Friday, October 26, 2012

Love Yourself: Advice for Christians (Part Two)

If you missed part one, you can read it here.

I accepted Jesus into my heart fourteen years ago this month. I've spent fourteen years in this religion that is more like a relationship; fourteen years deeper into the heart of God.

A lot has changed since then. For one, I have learned how to articulate my beliefs. I finally nailed down my views on Calvinism and Arminianism (closer to the latter), soteriology (ransom theory with a bit of Christus Victor), and predestination ("ordained" free will... kinda). In addition, I've had my fair share of heartaches, victories, doubts, and beliefs. I watched the breaking apart of my parents' marriage. I lost a piece of my innocence. I lost my grandpa. I faced my fears. I began counseling.

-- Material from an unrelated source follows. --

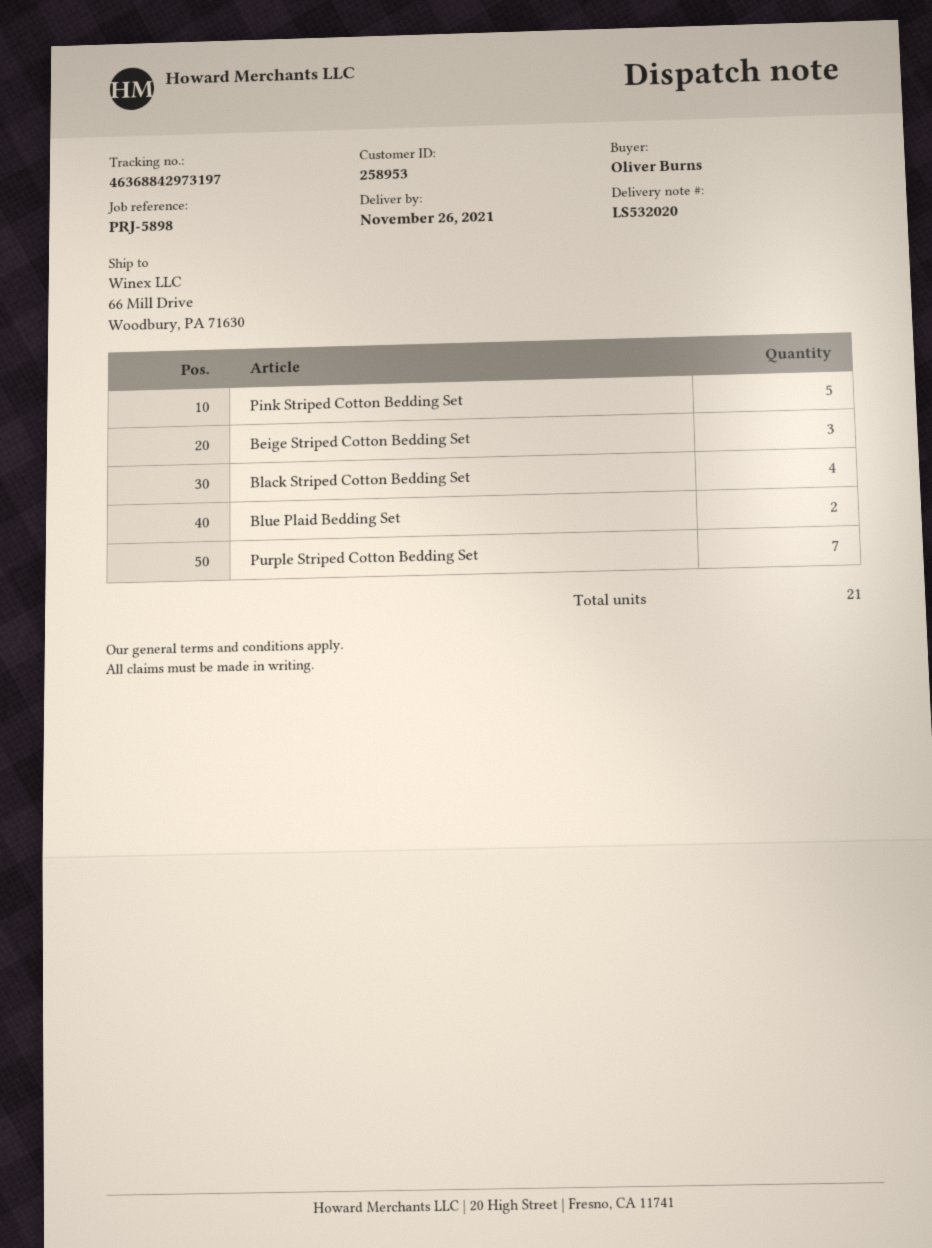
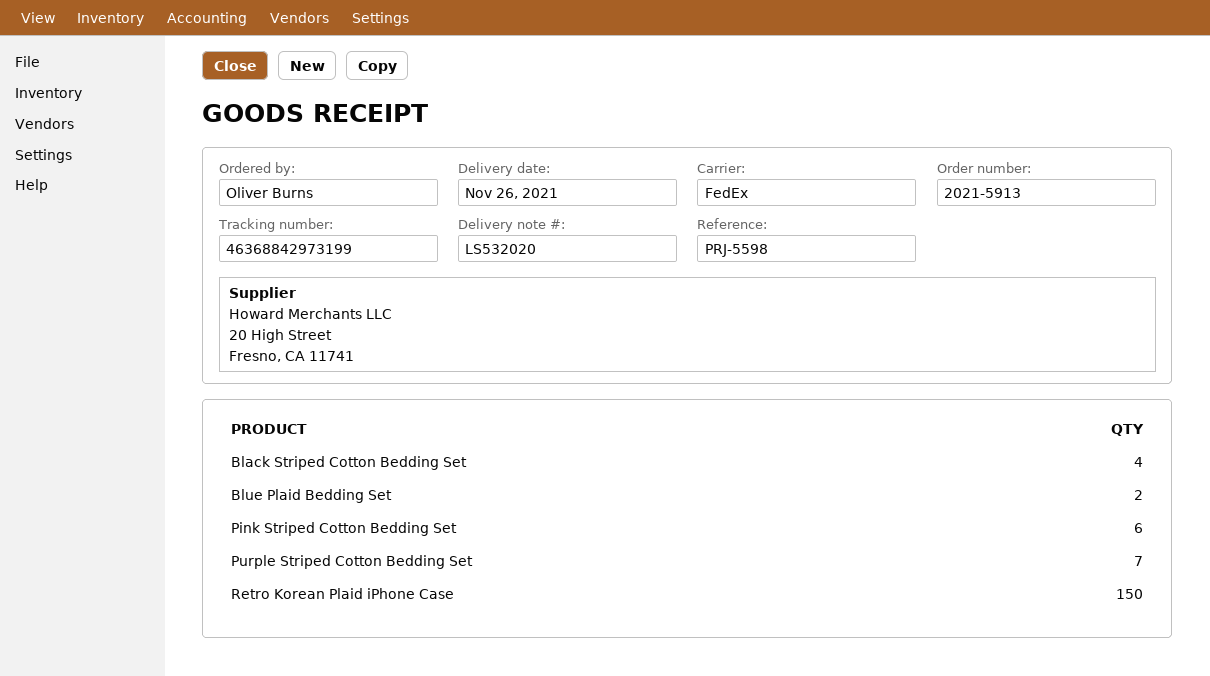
reference: PRJ-5898 -> PRJ-5598
tracking number: 46368842973197 -> 46368842973199
Pink Striped Cotton Bedding Set: 5 -> 6
Beige Striped Cotton Bedding Set: 3 -> none
Retro Korean Plaid iPhone Case: none -> 150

Sometimes I characterize my growing up as "overchurched," in the sense that attending a Christian school and being involved in every activity at church often made me jaded to Christ. I literally did not want to hear it anymore. Unfortunately, living with a continual and typically repetitive or even simplistic "dose" of Jesus every time you turn around can be unhealthy. We may forget the most important things about Christianity.

Case in point: We all know the words of John 3:16 by heart, but most of us really do not believe them in our hearts. John 3:16 begins with these two words: God loves. Do we believe that he loves? Does our acknowledgement of his love change the way we live, interact, or think?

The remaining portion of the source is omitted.